[Supplied data — start]

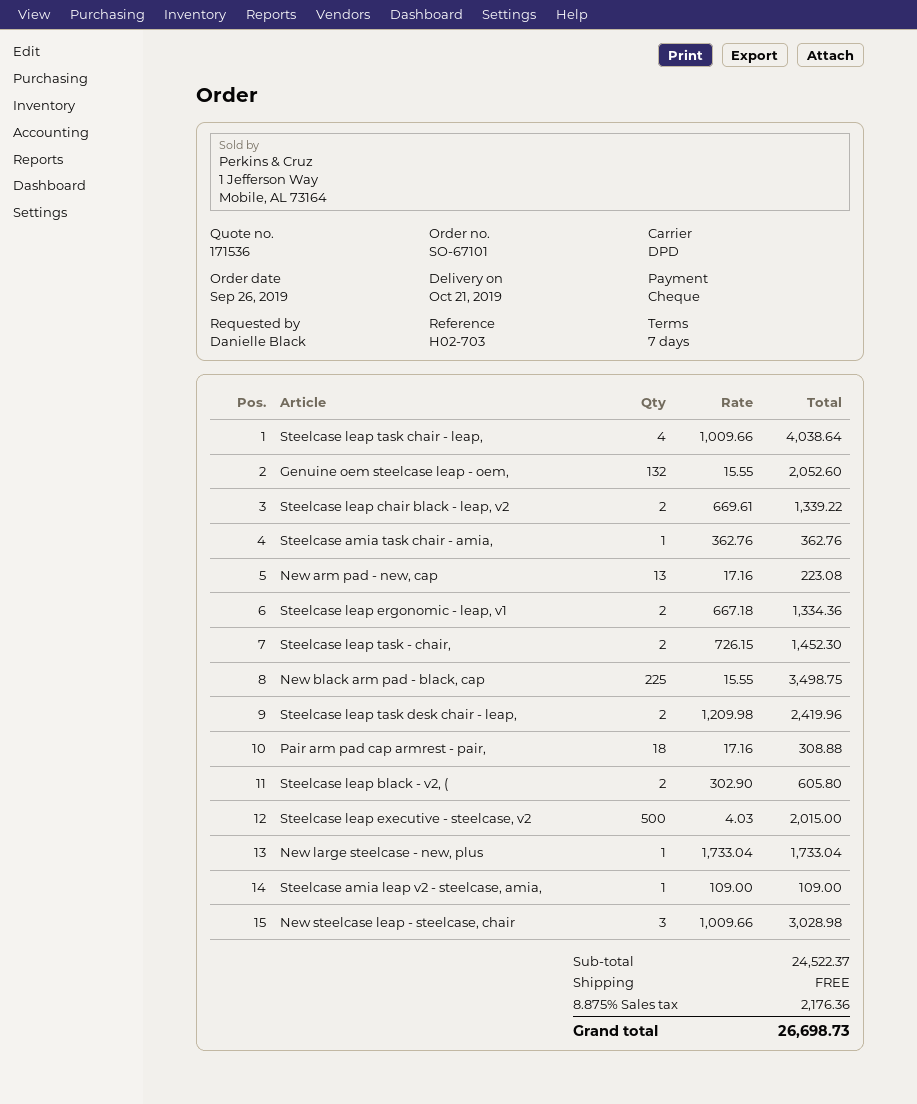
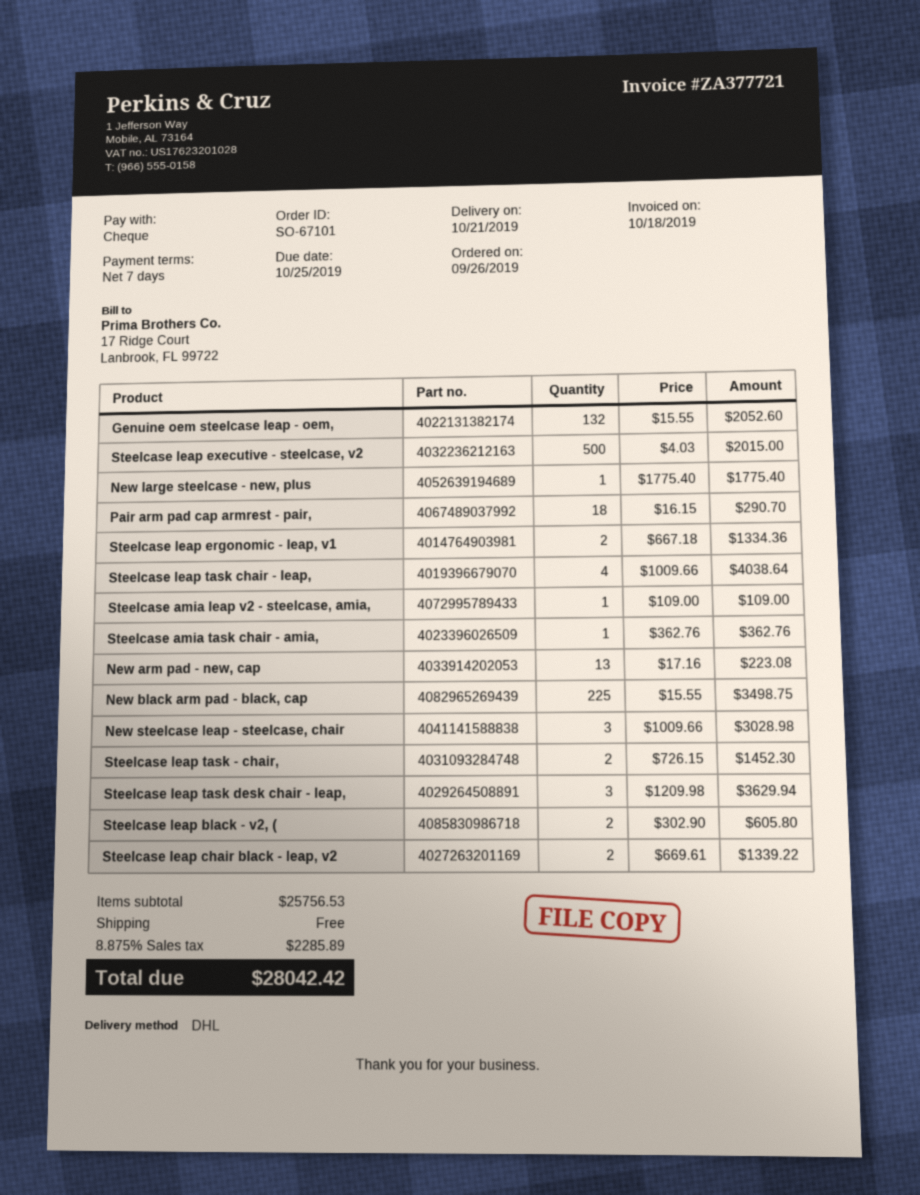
shipping method: DPD -> DHL
Steelcase leap task desk chair - leap,: 2 x 1209.98 = 2419.96 -> 3 x 1209.98 = 3629.94
Pair arm pad cap armrest - pair,: 18 x 17.16 = 308.88 -> 18 x 16.15 = 290.70
New large steelcase - new, plus: 1 x 1733.04 = 1733.04 -> 1 x 1775.40 = 1775.40
subtotal: 24522.37 -> 25756.53
tax: 8.875% = 2176.36 -> 8.875% = 2285.89
total: 26698.73 -> 28042.42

[Supplied data — finish]

▸ **Task**:
Beginning from the line that contains "tax: 8.875% = 2176.36 -> 8.875% = 2285.89", give each line again exactly, through the final line of the records.

▸ **Solution to this problem**:
tax: 8.875% = 2176.36 -> 8.875% = 2285.89
total: 26698.73 -> 28042.42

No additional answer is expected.